Petri Net Sagas ¶
The Saga pattern offers an availability-oriented alternative to classic distributed transaction and locking mechanisms. Use cases are large systems, that use the shared-nothing data model, which is typically fulfilled by microservice applications. Sagas are traditionally defined by a sequence of local transactions, but often concurrency between transactions is possible.
This website presents a solution to model concurrent Sagas with P/T workflow nets, called Petri net Sagas. As a proof-of-concept an implementation shows, how to translate Petri net Sagas to reference nets and to execute them using the Renew simulation core. The implementation is available as a library for the Java programming language.
In addition to the general Petri net Saga Framework an adapter for the Eventuate Tram Saga framework is available.
For a quick startup instruction on the example please refer to our video instruction and/or follow the instructions below.
Download ¶
Example project (BookStoreSaga): Download
Download to see Petri net Sagas in action! Please refer to the setup insctructions below to set it up. Based on Spring Boot, Petri net Sagas and the Eventuate Tram framework adapter.
Empty starter project: Download
Use this project to build your own example from scratch. Prepared with Spring Boot, Petri net Sagas and the Eventuate Tram Sagas framework.
Library files + Eventuate Tram adapter only: Download
For experienced users. These are just the library files for Petri net Sagas and the Eventuate Tram Adapter. These can be combined with other projects, e.g. non-Spring-based.

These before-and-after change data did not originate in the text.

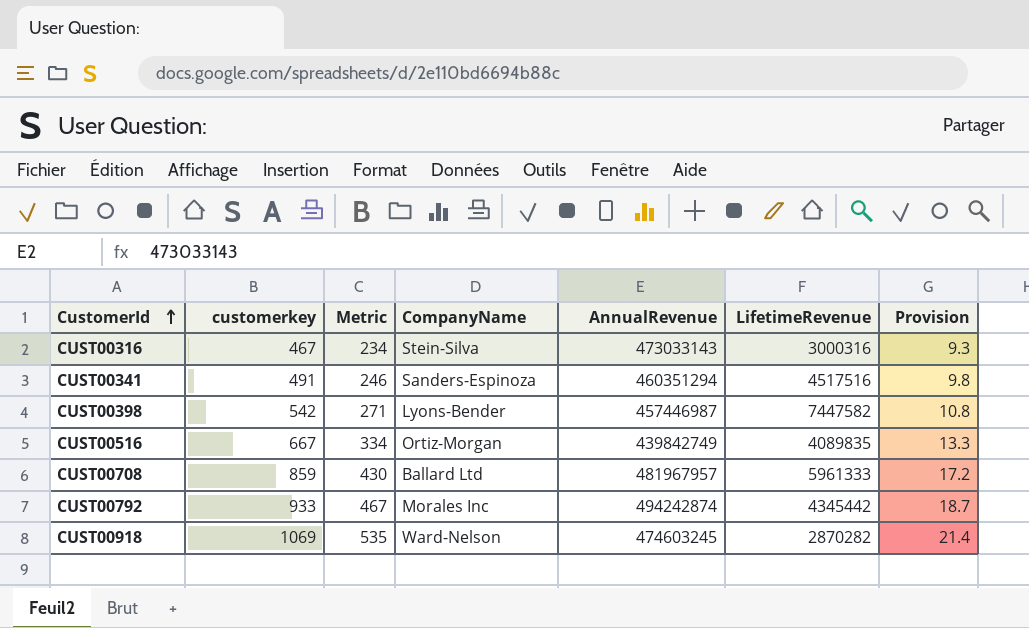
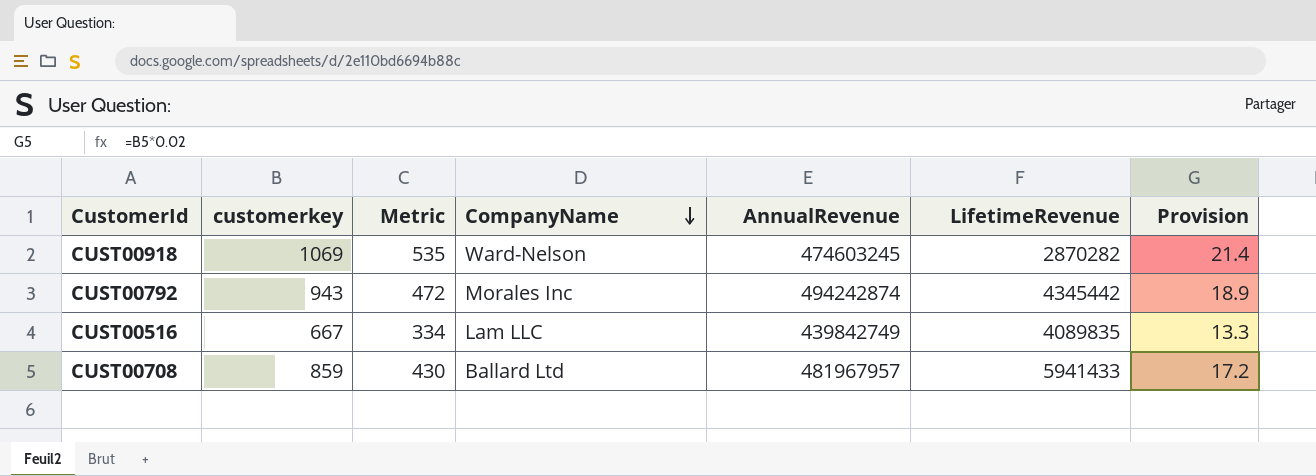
row order: CustomerId ascending -> CompanyName descending
row CUST00316: 467 | 234 | Stein-Silva | 473033143 | 3000316 | 9.3 -> none
row CUST00341: 491 | 246 | Sanders-Espinoza | 460351294 | 4517516 | 9.8 -> none
row CUST00398: 542 | 271 | Lyons-Bender | 457446987 | 7447582 | 10.8 -> none
CUST00792 | customerkey: 933 -> 943
CUST00792 | Metric: 467 -> 472
CUST00792 | Provision: 18.7 -> 18.9
CUST00516 | CompanyName: Ortiz-Morgan -> Lam LLC
CUST00708 | LifetimeRevenue: 5961333 -> 5941433

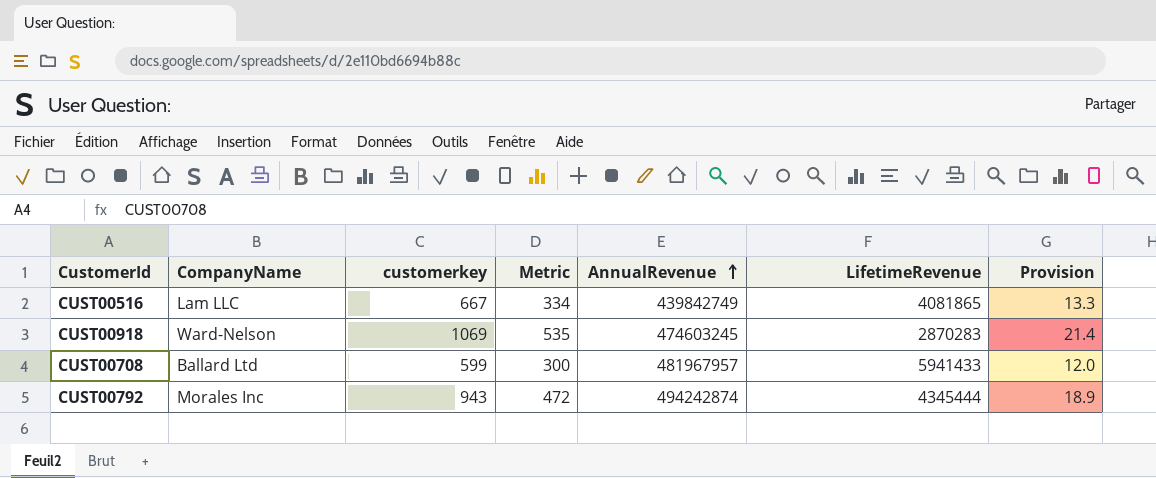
row order: CompanyName descending -> AnnualRevenue ascending
column CompanyName | position: 4 -> 2
CUST00516 | LifetimeRevenue: 4089835 -> 4081865
CUST00918 | LifetimeRevenue: 2870282 -> 2870283
CUST00708 | customerkey: 859 -> 599
CUST00708 | Metric: 430 -> 300
CUST00708 | Provision: 17.2 -> 12.0
CUST00792 | LifetimeRevenue: 4345442 -> 4345444

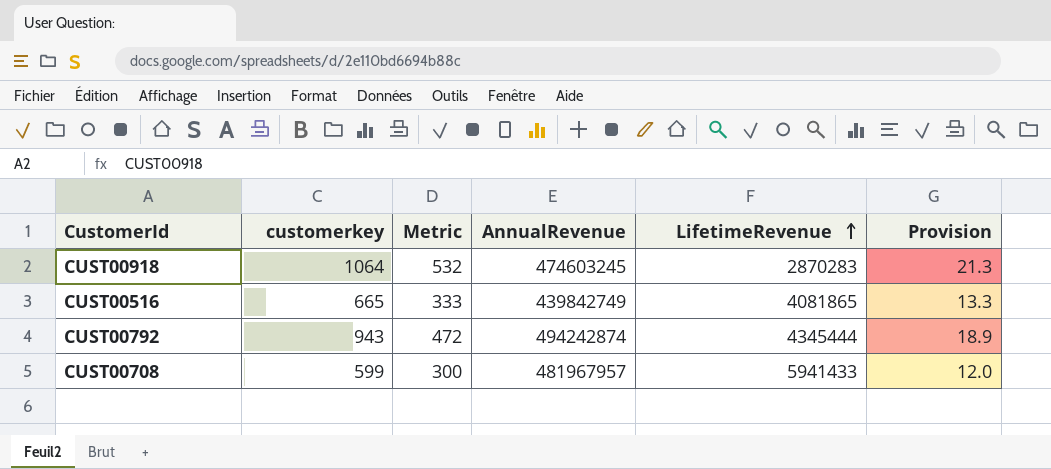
row order: AnnualRevenue ascending -> LifetimeRevenue ascending
column CompanyName | position: 2 -> none
CUST00918 | customerkey: 1069 -> 1064
CUST00918 | Metric: 535 -> 532
CUST00918 | Provision: 21.4 -> 21.3
CUST00516 | customerkey: 667 -> 665
CUST00516 | Metric: 334 -> 333

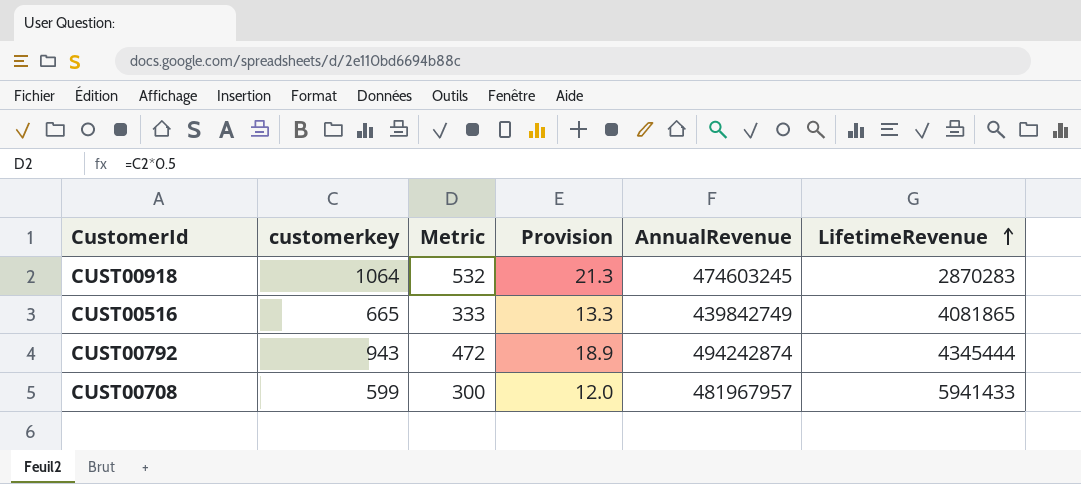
column Provision | position: 6 -> 4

Setup instructions for the example ¶
General information ¶
The setup assumes a Linux environment. If you work under macOS or Windows details might differ from the here presented instructions. It is highly recommended to prepare a local installation of Docker and docker-compose, as it greatly eases setup of the required service components for the microservice infrastructure. It is, however, not necessary to do so on the same machine, that the (sample) code is to be run. So it is possible to run the Docker based services on one machine and the code on another. Note, that under Windows Docker needs to run in Linux-image compatible mode, as some key images are only available for the Linux platform.

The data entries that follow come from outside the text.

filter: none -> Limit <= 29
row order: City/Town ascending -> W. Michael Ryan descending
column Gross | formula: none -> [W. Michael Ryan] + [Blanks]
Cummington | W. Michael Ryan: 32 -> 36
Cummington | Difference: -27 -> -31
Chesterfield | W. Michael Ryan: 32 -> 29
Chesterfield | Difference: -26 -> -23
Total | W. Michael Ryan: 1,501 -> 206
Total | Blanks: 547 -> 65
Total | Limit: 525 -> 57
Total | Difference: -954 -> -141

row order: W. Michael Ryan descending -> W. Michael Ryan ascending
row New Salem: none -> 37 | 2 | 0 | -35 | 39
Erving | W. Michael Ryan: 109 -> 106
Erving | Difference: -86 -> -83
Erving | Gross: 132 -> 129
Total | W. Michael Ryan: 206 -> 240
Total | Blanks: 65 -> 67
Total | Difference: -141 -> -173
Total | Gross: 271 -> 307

A working Java JDK (e.g. OpenJDK) needs to be present with support for at least Java 11!
The utility curl
is also recommended to test things out.
The deployment requires a microservice environment (that can be supplied by just one machine for testing purposes) with the following applications:
If you do not use the Docker-based setup please refer to the respective projects websites on information on how to set these up.
Steps ¶
Download the Example package (BookStoreExample.zip) (see above) and unzip it.
To set up all the dependencies it is sufficient to navigate to the folder "docker" and issue the command docker-compose up -d
from within that directory.
If you have installed docker on another machine, make sure direct connection between your machine and the docker machine is possible, and ports 2181
, 9092
, 3306
, 8099
and 9411
are not firewalled.
Please also make sure, that the host running the docker containers does not use the ports 2181
, 9092
, 3306
, 8099
or 9411
.
Otherwise the docker startup will fail, because it cannot bind the ports.
Depending on your local setup you might need to supply elevated permissions (e.g. by using sudo
) to the docker-compose command.
The service infrastructure can be tore down again with the command docker-compose down
from within the same directory.
If you are running docker on another machine you need to tell the sample application the IP docker and the services are running on.
Do so by setting the environment variable DOCKER_HOST_IP
. E.g. by executing: set DOCKER_HOST_IP=www.xxx.yyy.zzz
or DOCKER_HOST_IP=www.xxx.yyy.zzz
depending on your shell.
If you run docker on the same machine, you do not need to do this.
To build the sample application navigate to the main directory and run ./gradlew build
.
The build process will attempt to reach the running services, so a BUILD FAILED
most likely indicates, that the services could not be reached under the IP specified.
After successful compilation, the application can be run by executing ./gradlew bootrun
.
Once the application hast started successfully the log shows the line Started BookStoreExampleApplication in xxxx seconds (JVM running for xxxx)
The system will load the Petri net Saga Definition from the local file "BookOrderSaga.pnml".
Open up a second terminal and run the command curl -X POST localhost:8080/order?creditCardLimit=500
This will issue the order to run a Saga in the system.
The system generates a random book price and tries to order it from the (cent) limit supplied by the call (500 cents).